Preparing Pieces


Poultry is immensely versatile: it can be cut into suprêmes and escalopes for pan-frying, chargrilling, stuffing and poaching as well as into strips for stir-frying. Thighs provide lean chunky pieces for casseroles and kebabs.


These are skinless, boneless chicken breasts. Traditionally, they include the wing bones, but are often prepared without. Although available ready-prepared, preparation at home is more economical. Joint the bird, cutting off both wings but keeping the breasts whole.

1. With your fingers, pull the skin and membrane away from the chicken breast. Discard skin and membrane.

2. Turn the breast over and cut away the rib cage. Remove the tendons from the breast.

3. Turn the breast over, skinned-side up, and trim away fat and rough edges. The supreme is now ready.



There are two tendons in a chicken breast, one in the small fillet and one in the main breast. Removing them is not essential, but it does make for easier slicing and eating. In step 2, the main sinew is removed prior to slicing strips for stir-frying.

1. Pull away the small fillet. Cut out the tendon with a chef's knife.

2. Cut away the tendon from the breast, using a cleaver or chef's knife.



A chicken breast provides two escalopes, a turkey breast, three or more. Escalopes can be pan-fried plain or coated, chargrilled, or made into pinwheels.

1. Remove the skin and tendons. Split in half horizontally with a knife.

2. Place each piece of chicken between two sheets of baking parchment. Pound all over with a rolling pin until flattened.



Poultry livers and those of some fresh game birds can be gently sautéed and served on toast or with dressed salad leaves; they are also very good in pâtés and terrines.

Poultry livers consist of smooth lobes surrounded by membranes and sinews. Trim the livers, removing all tubes, membrane and fine, stringy sinews that would be unpleasant in the mouth. Remove the gall bladder and cut away any dark brown or yellowish patches around it.


Poultry meat is ideal for stir-frying because it cooks rapidly, quickly becomes tender and marries well with the strong flavours of Asian cooking. Skinless, boneless breast o f chicken, turkey and duck are most often used, and the strips marinated to heighten flavour. For the technique of stir-frying poultry.

Trim the breasts of any fat and remove the tendons. Put the breasts between two sheets of baking parchment and pound with the flat side of a cleaver. Remove the paper and thinly slice the breasts, working diagonally across the grain of the meat.


Thigh meat is good for kebabs as it is firmer than breast. A marinade adds flavour and moisture - soaked at least an hour before cooking, preferably overnight. Another trick is to leave the skin on for cooking, then remove it just before serving.

1. Remove the skin. Cut the flesh from one end of the thigh bone. Lift the bone and scrape away the flesh. Cut the bone from the meat.

2. Cut the thigh into large pieces, across the grain of the meat. Cut away any sinew or bone that may be attached to the meat.

3. Marinate the meat if you like, then fold the pieces in half and thread on to skewers. Alternate the meat with cubed or sliced vegetables, to add colour and make the meat go further.



The breasts are the best part of the duck. They are long, thick, meaty and boneless, and can be pan-fried, roasted, grilled or chargrilled whole and carved crosswise into neat, elegant slices to serve. The french word magret is used to describe any duck breast, although it originally only related to Barbary duck. Breasts can be cut from a whole duck (before it is jointed) using a boning knife, or can be bought ready-cut. They are not usually skinned.
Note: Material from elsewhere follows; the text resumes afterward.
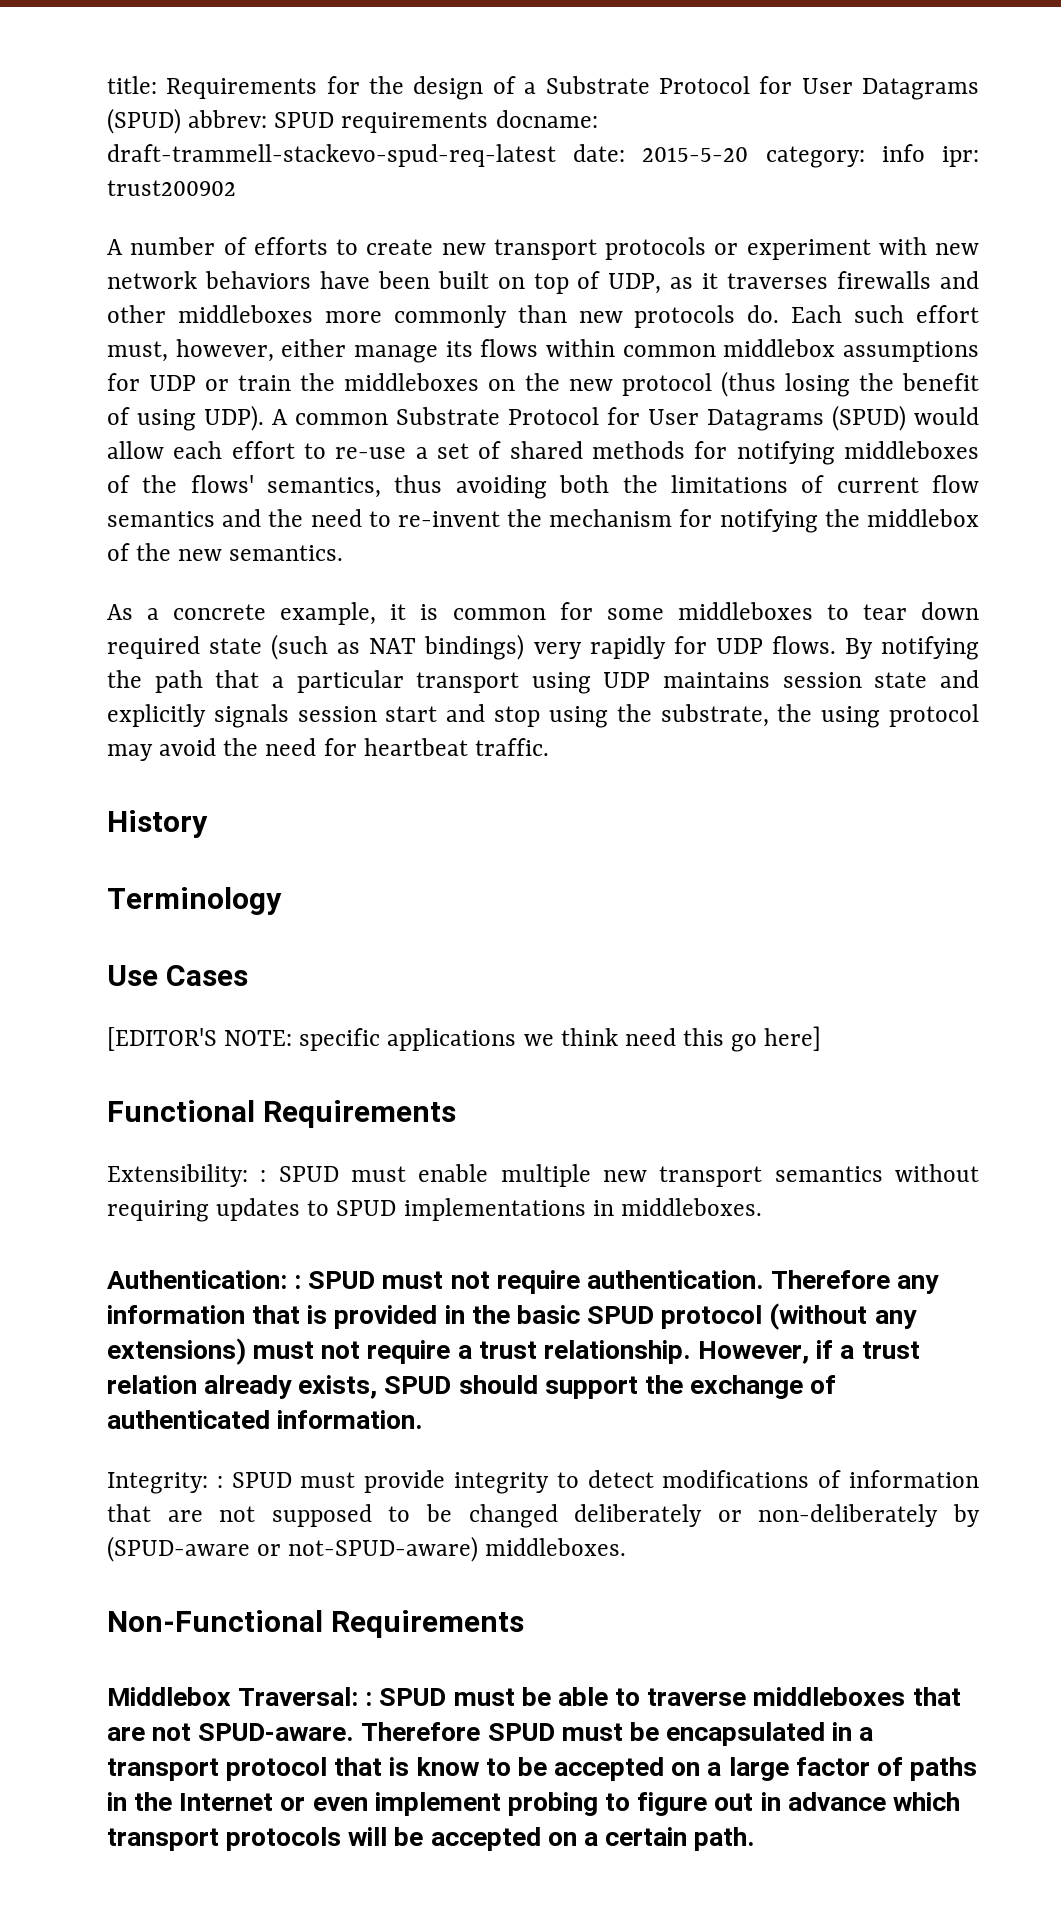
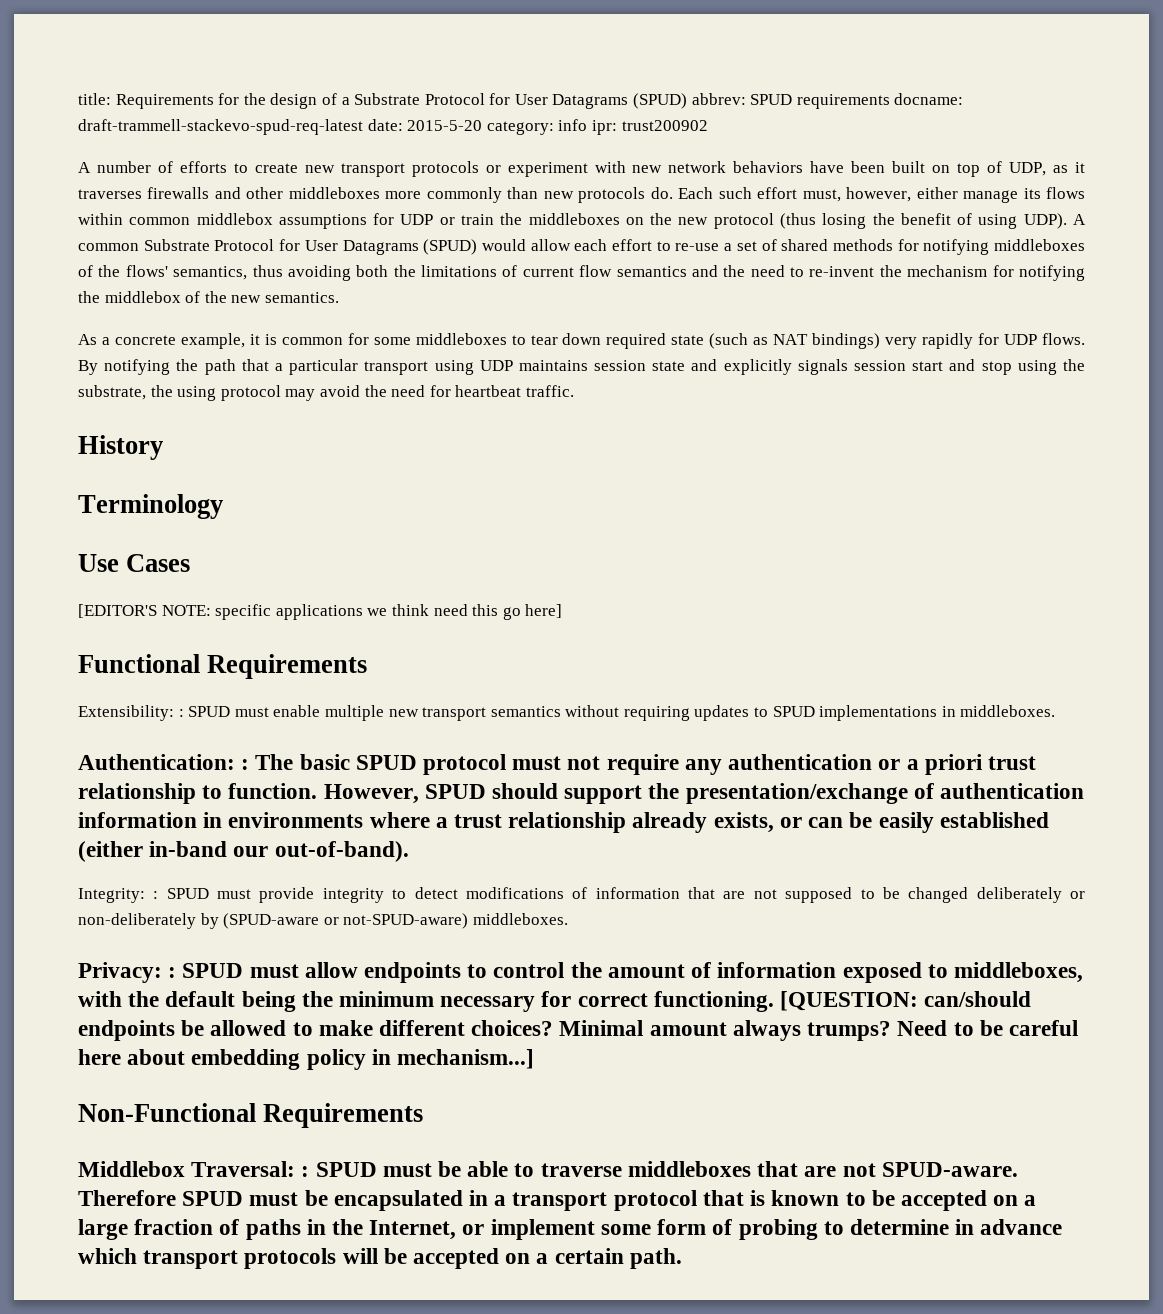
- Authentication: : SPUD must not require authentication. Therefore any information that is provided in the basic SPUD protocol (without any extensions) must not require a trust relationship. However, if a trust relation already exists, SPUD should support the exchange of authenticated information.
+ Authentication: : The basic SPUD protocol must not require any authentication or a priori trust relationship to function. However, SPUD should support the presentation/exchange of authentication information in environments where a trust relationship already exists, or can be easily established (either in-band our out-of-band).
+ Privacy: : SPUD must allow endpoints to control the amount of information exposed to middleboxes, with the default being the minimum necessary for correct functioning. [QUESTION: can/should endpoints be allowed to make different choices? Minimal amount always trumps? Need to be careful here about embedding policy in mechanism...]
- Therefore SPUD must be encapsulated in a transport protocol that is know to be accepted on a large factor of paths in the Internet or even implement probing to figure out in advance which transport protocols will be accepted on a certain path.
+ Therefore SPUD must be encapsulated in a transport protocol that is known to be accepted on a large fraction of paths in the Internet, or implement some form of probing to determine in advance which transport protocols will be accepted on a certain path.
1. Trim away the rough edges of skin from the duck breast. Turn the breast on to its skin and trim away the tendon from the flesh with a boning knife.

2. Score a diamond pattern in the skin. This makes it more attractive for serving, and helps release fat during cooking.



Meat that is cut "cross-grain" as the Chinese call it, has three advantages: a greater cut surface area is exposed to the heat making cooking very quick; long fibres are cut which makes the flesh more tender; and the strips hold their shape during cooking.